Secondly, the DRT of untreated potato samples reveals four dispersions: the \(\alpha\) dispersion due to counterions on the membrane surface, the \(\beta\) dispersion due to polarization of cell membranes, a dispersion due to starch granules contained in the cells and a dispersion due to cell nuclei. The \(\beta\) dispersion due to the cell membrane polarization is spread over three Gaussians. This is not only due to the variability in cell size and shape: the content in starch granules varies between cells, which significantly modifies the electrical properties of the cytoplasm.

Thirdly, DRT can be used to better understand which tissue compartments are affected as a function of electric field amplitude. The potato sample is subjected to reversible electroporation for an electric field lower than 100 V/cm. There is no change in DC resistance: the membrane regains its electric properties once the voltage pulse is turned off.
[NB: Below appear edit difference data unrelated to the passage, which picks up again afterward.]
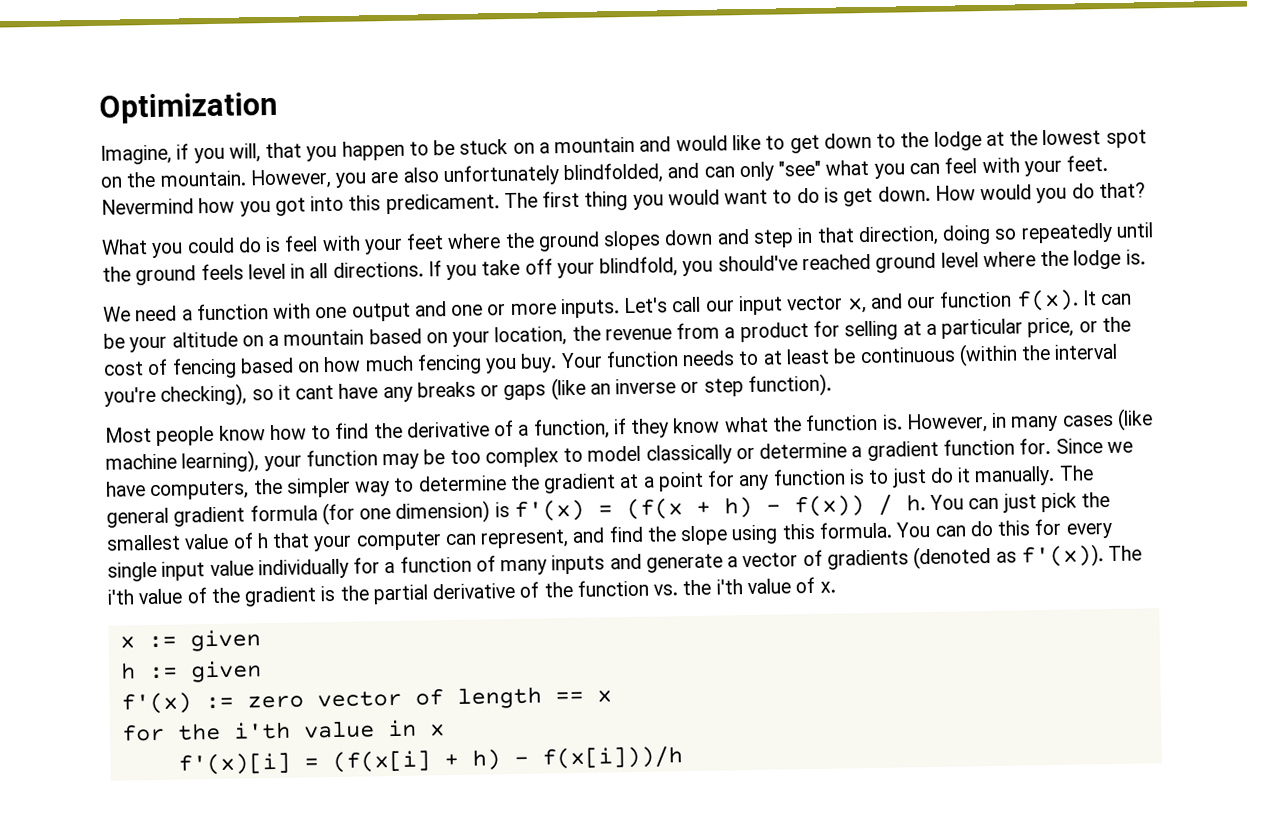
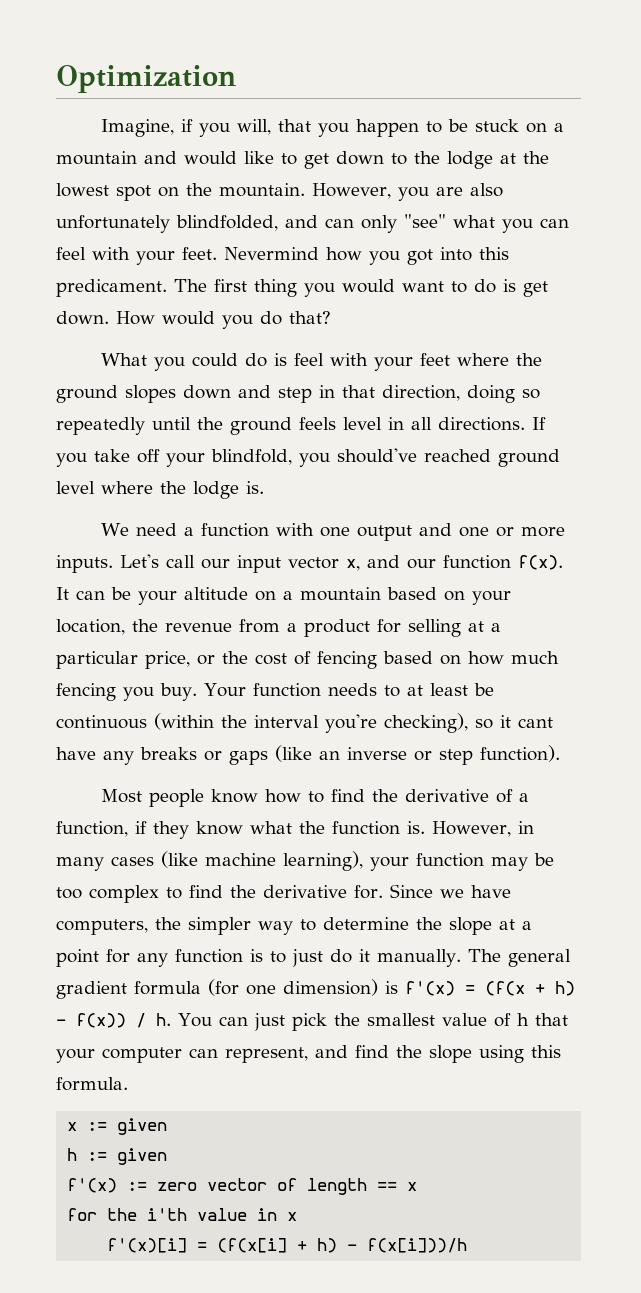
- However, in many cases (like machine learning), your function may be too complex to model classically or determine a gradient function for.
+ However, in many cases (like machine learning), your function may be too complex to find the derivative for.
- Since we have computers, the simpler way to determine the gradient at a point for any function is to just do it manually.
+ Since we have computers, the simpler way to determine the slope at a point for any function is to just do it manually.
- You can do this for every single input value individually for a function of many inputs and generate a vector of gradients (denoted as f'(x)). The i'th value of the gradient is the partial derivative of the function vs. the i'th value of x.

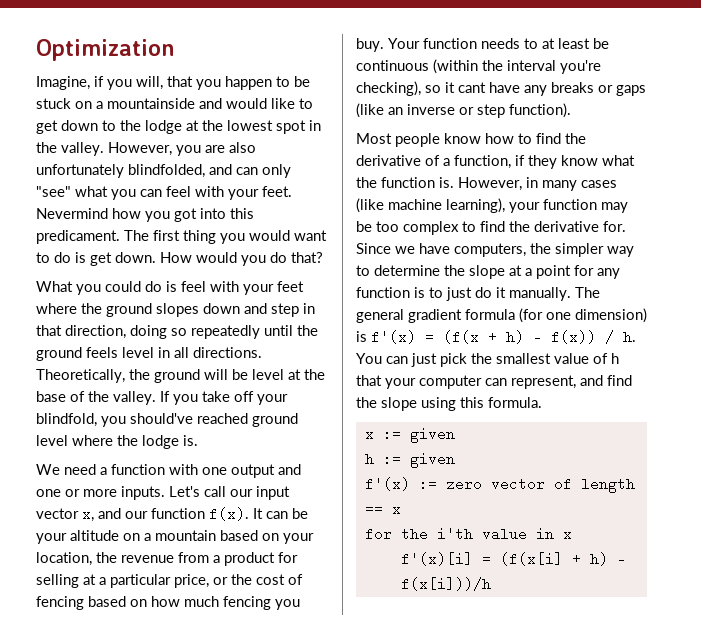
- Imagine, if you will, that you happen to be stuck on a mountain and would like to get down to the lodge at the lowest spot on the mountain.
+ Imagine, if you will, that you happen to be stuck on a mountainside and would like to get down to the lodge at the lowest spot in the valley.
+ Theoretically, the ground will be level at the base of the valley.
However, the electrostatic equilibrium of the cell membrane is altered by the high electric field, which mainly modifies the double layer on the membrane surface. This changes the DRT related to \(\alpha\) dispersion. The \(\beta\) dispersion is also modified: the double layer acts as a capacitance and it affects the relaxation time of the membrane polarization.

For an electric field higher than 100 V/cm, where irreversible electroporation occurs, DRT analysis shows that the threshold is different depending on the content of starch granules in cells, which is confirmed by electroporation simulations. This partly explains why the DC resistance gradually decreases by a factor of 8 between 100 and 500 V/cm. In addition, the \(\alpha\) dispersion and the dispersion related to starch granules, which are due to ionic charges adsorbed on the particle surface, tend to disappear for an electric field around 300 V/cm. Finally, the dispersion related to cell nuclei is altered for an electric field around 500 V/cm.

One of the prospects is to use DRT to analyze impedance data in vivo. For example in the case of liver electroporation, decomposition using Gaussian distributions would enable a better distinction to be made between the effects on liver cells, tumor cells and blood vessels. The features extracted by DRT would also enable better use of machine learning tools by feeding them with relevant data.